Aggiornato il 28 Novembre 2024
Sin dalla comparsa dei primi radiotelescopi, hanno visto la luce diversi programmi volti alla ricerca di segnali inviati da civiltà aliene dotate di tecnologie avanzate.
Dagli anni Sessanta del secolo scorso l’interesse verso questo tipo di programmi, noti col nome collettivo di SETI (Search for ExtraTerrestrial Intelligence), è cresciuto enormemente e ad oggi numerosi sono i progetti finanziati da istituzioni pubbliche e private. A questa ricerca per così dire “passiva” si associa anche un active SETI, noto anche come METI (Messaging to ExtraTerrestrial Intelligence), che consiste nel mandare segnali nello spazio nella speranza che questi vengano captati da intelligenze extraterrestri che possano rispondere.
Tutti questi progetti non sono esenti da critiche. La domanda che ci si pone più spesso è: siamo sicuri che sia saggio fare sapere a civiltà aliene tecnologicamente avanzate che noi siamo qua? O che a queste interessi comunicare con noi?
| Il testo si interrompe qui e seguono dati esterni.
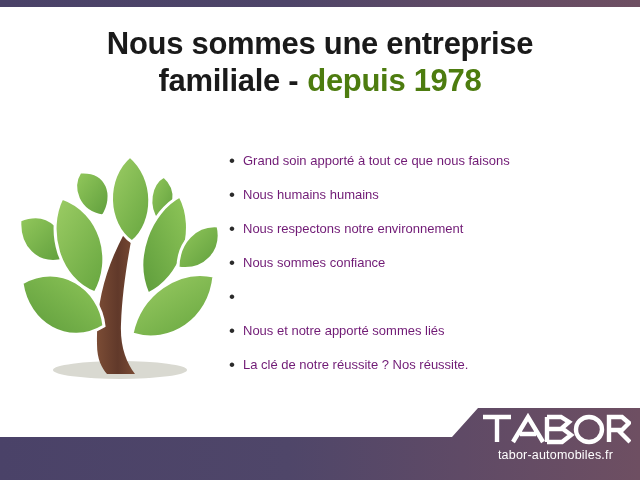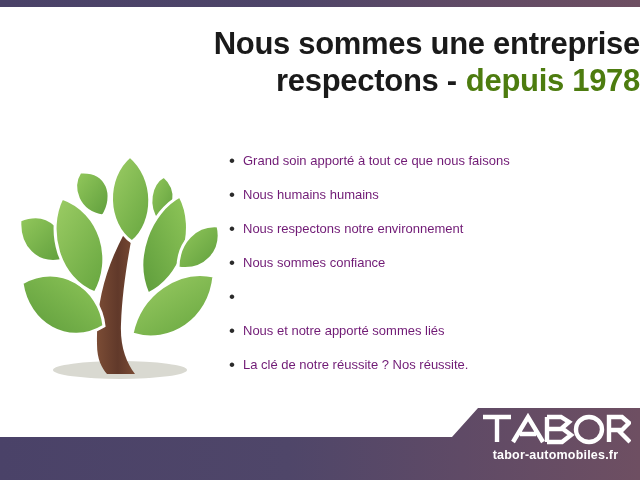--- a/index.html
+++ b/index.html
@@ -23,21 +23,21 @@
     width: 640px; height: 7px;
     background: linear-gradient(to right, #4a4268 0%, #4e4569 45%, #5e4a66 68%, #6e4f62 100%);
   }
 
   
   .headline {
     position: absolute;
     left: 0;
     top: 26px;
     width: 640px;
-    text-align: right;
+    text-align: center;
     line-height: 1.18;
     letter-spacing: -0.3px;
   }
   .headline .ln {
     display: block;
     font-size: 31px;
     font-weight: bold;
     color: #1a1a1a;
     white-space: nowrap;
   }
@@ -97,21 +97,20 @@
     position: absolute;
     left: 0; top: 0;
     width: 640px; height: 76px;
   }
   .logo-block {
     position: absolute;
     left: 478px;
     top: 9px;
     width: 155px;
     text-align: center;
-    font-weight: bold;
   }
   .logo-word {
     display: block;
     height: 34px;
   }
   .logo-url {
     display: block;
     margin-top: 1px;
     font-size: 12.5px;
     color: #ffffff;
@@ -121,21 +120,21 @@
 </style>
 </head>
 <body>
 
 <div id="slide">
 
   <div class="top-bar"></div>
 
   <div class="headline">
     <span class="ln">Nous sommes une entreprise</span>
-    <span class="ln"><span>respectons -</span><span class="gap"></span><span class="accent">depuis 1978</span></span>
+    <span class="ln"><span>familiale -</span><span class="gap"></span><span class="accent">depuis 1978</span></span>
   </div>
 
   <div class="tree">
     <svg viewBox="0 0 225 255" width="225" height="255" aria-hidden="true">
       <defs>
         <linearGradient id="lg1" x1="0" y1="0" x2="1" y2="1">
           <stop offset="0%" stop-color="#93c85c"></stop>
             <stop offset="100%" stop-color="#5f9e3c"></stop>
         </linearGradient>
         <linearGradient id="lg2" x1="0" y1="1" x2="1" y2="0">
A ogni buon conto, risale al 1974 il primo tentativo di inviare un messaggio radio verso mondi alieni. In occasione di un ammodernamento del radiotelescopio da 305 metri di Arecibo, infatti fu trasmesso un messaggio in codice di 1679 bit verso l’ammasso globulare M13, distante dalla Terra circa 25000 anni luce. Utilizzando una sequenza di 0 e di 1, sono stati inviati alcuni dati sul Sistema Solare, la figura stilizzata di un essere umano, formule chimiche e il contorno del radiotelescopio stesso. Se è vero che niente può viaggiare più velocemente della luce, riceveremo l’eventuale risposta, ormai un po’ datata, tra 50000 anni!